Jing Wu is an international martial arts organisation founded in Shanghai, China, on July 7, 1910, but some sources cite dates in 1909.[5] Its name is also spelled in many other ways throughout the world - Ching Mo, Chin Woo, Ching Mou, Ching Wu, Jing Mo, Jing Wo, Jing Wu - but all of them are based on the same two Chinese characters - jing wu (Chinese: 精武; pinyin: Jīng Wǔ; Wade–Giles: Ching Wu; Jyutping: Zing1 Mou5). It has at least 59 branches based in 22 or more countries worldwide, where it is usually known as an "athletic association" or "federation".[6]


Jing Wu was founded as the Jing Wu Athletic Association (simplified Chinese: 精武体育会; traditional Chinese: 精武體育會; pinyin: Jīngwǔ Tǐyùhuì) in Shanghai, China in the early 20th century. Many sources, including the official websites of its branches in various countries,[7][8][9] claim that Jing Wu was founded by the martial artist Huo Yuanjia, who died not long after its establishment. Jing Wu was actually founded by a committee of persons, including members of the Tongmenghui, such as Chen Qimei, Nong Zhu, and Chen Tiesheng.[7] Due to Huo's popularity and recent death, the committee had decided that he should be the "face" of Jing Wu, resulting in his strong association with it.[10]

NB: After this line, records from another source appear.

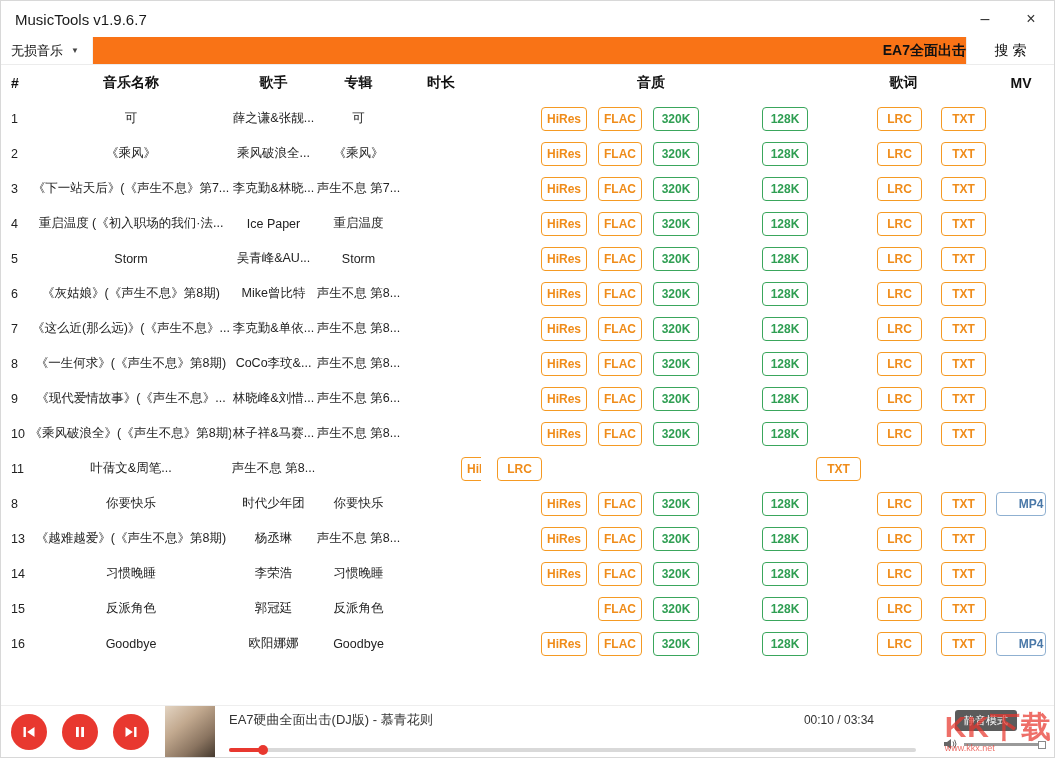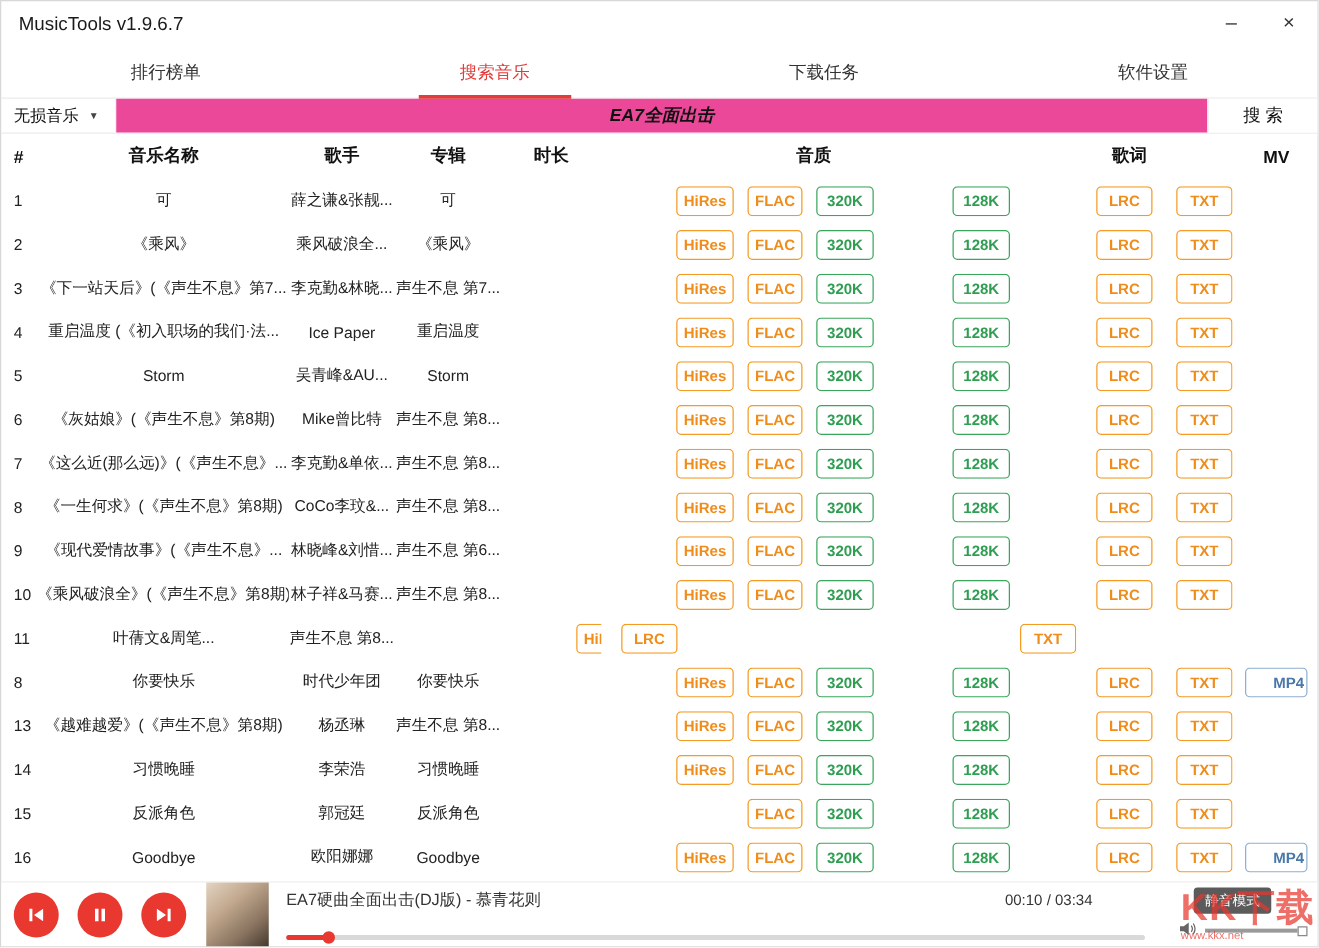--- a/index.html
+++ b/index.html
@@ -16,21 +16,21 @@
   
   .tabbar { height:42px; display:flex; border-bottom:1px solid #ececec; }
   .tab { flex:1; display:flex; align-items:center; justify-content:center; font-size:14px; color:#333; cursor:pointer; position:relative; }
   .tab.active { color:#e23c3c; }
   .tab.active::after { content:""; position:absolute; bottom:-1px; left:50%; transform:translateX(-50%); width:122px; height:3px; background:#e23c3c; }
 
   
   .searchbar { height:28px; display:flex; align-items:stretch; border-bottom:1px solid #ececec; }
   .category { width:92px; display:flex; align-items:center; gap:8px; padding:0 10px; font-size:13px; color:#111; cursor:pointer; border-right:1px solid #f2f2f2; }
   .caret { font-size:8px; color:#444; }
-  .search-input { flex:1; border:none; outline:none; text-align:center; font-size:14px; font-weight:700; color:#111; font-family:inherit; background:#ec4899;font-style:italic; }
+  .search-input { flex:1; border:none; outline:none; text-align:right; font-size:14px; font-weight:700; color:#111; font-family:inherit; background:#f97316; }
   .search-btn { width:88px; border:none; border-left:1px solid #ececec; background:#fff; font-size:14px; color:#111; cursor:pointer; font-family:inherit; }
 
   
   .thead,.tr { display:grid; grid-template-columns:30px 200px 85px 85px 80px 380px 125px 70px; align-items:center; }
   .thead { height:36px; font-size:14px; font-weight:700; color:#111; }
   .tr { height:35px; font-size:12.5px; color:#222; }
   .th,.td { display:flex; align-items:center; justify-content:center; overflow:hidden; white-space:nowrap; }
   .c-num { justify-content:flex-start; padding-left:10px; }
   .c-quality { justify-content:flex-start; padding-left:60px; gap:11px; }
   .th.c-quality { padding:0 40px 0 0; justify-content:center; }
@@ -74,34 +74,20 @@
 <div class="window">
 
   <div class="titlebar">
     <span class="title">MusicTools v1.9.6.7</span>
     <div class="win-controls">
       <button class="win-btn">–</button>
       <button class="win-btn">×</button>
     </div>
   </div>
 
-  <div class="tabbar">
-    <div class="tab">
-        <span>排行榜单</span>
-      </div>
-    <div class="tab active">
-        <span>搜索音乐</span>
-      </div>
-    <div class="tab">
-        <span>下载任务</span>
-      </div>
-    <div class="tab">
-        <span>软件设置</span>
-      </div>
-  </div>
 
   <div class="searchbar">
     <div class="category">
       <span>无损音乐</span>
       <span class="caret">▼</span>
     </div>
     <input class="search-input" value="EA7全面出击" style="">
     <button class="search-btn">搜 索</button>
   </div>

After Jing Wu was founded, a number of prominent martial artists in China at that time were invited to teach there. They include: Chen Zizheng (陳子正), Eagle Claw master; Luo Guangyu (羅光玉), Seven Star Praying Mantis master; Geng Jishan (耿繼善), Xingyi master; Wu Jianquan, founder of Wu-style taijiquan, and Zhao Lianhe (趙連和), a master of the Northern Shaolin, became Chief Instructor after Huo Yuanjia's death.[citation needed]

As one of the first public martial arts institutes in China, Jing Wu was intended to create a structured environment for teaching and learning martial arts as opposed to the secretive training that had been common in the past. The founders of Jing Wu felt that the association would keep alive traditions that secrecy and social change would otherwise doom. The basic curriculum drew from several styles of martial arts, giving practitioners a well-rounded martial background in addition to whatever they wished to specialise in. Jing Wu inspired the ecumenism seen in the Chinese martial arts community during the Republican era, giving rise to such efforts as the National Martial Arts Institutes. Sun Yat-sen, founder of the Republic of China, attended the third annual event held by Jing Wu in 1915, giving a speech of encouragement to the attendees.[11] When Sun Yat-sen attended again at the 10th annual event in 1920, he also wrote for a special Jing Wu newsletter and made a plaque with the engraving "martial spirit".[11]

Jing Wu was closed by the People's Republic of China government in 1966 and was allowed to reopen after the Cultural Revolution.[citation needed]


During the early days of Jing Wu in Shanghai, the chief instructor, Zhao Lianhe, developed a curriculum that became the standard Jing Wu sets (Fundamental Routines).

  • Shi Er Lu Tan Tui (十二路潭腿; Twelve Roads of Spring Leg)
  • Gong Li Quan (功力拳; Power Fist)
  • Jie Quan (节拳; Connecting Fist)
  • Da Zhan Quan (大战拳; Big Battle Fist)
  • Qun Yang Gun (群羊棍; Shepherd Staff)
  • Ba Gua Dao (八卦刀; Eight Trigrams Broadsword)
  • Wu Hu Qiang (五虎枪; Five Tiger Spear)
  • Jie Tan Tui (接潭腿; Tan Tui Sparring)
  • Tao Quan (套拳; Set Fist)
  • Dan Dao Chuan Qiang (单刀串枪; Broadsword versus Spear)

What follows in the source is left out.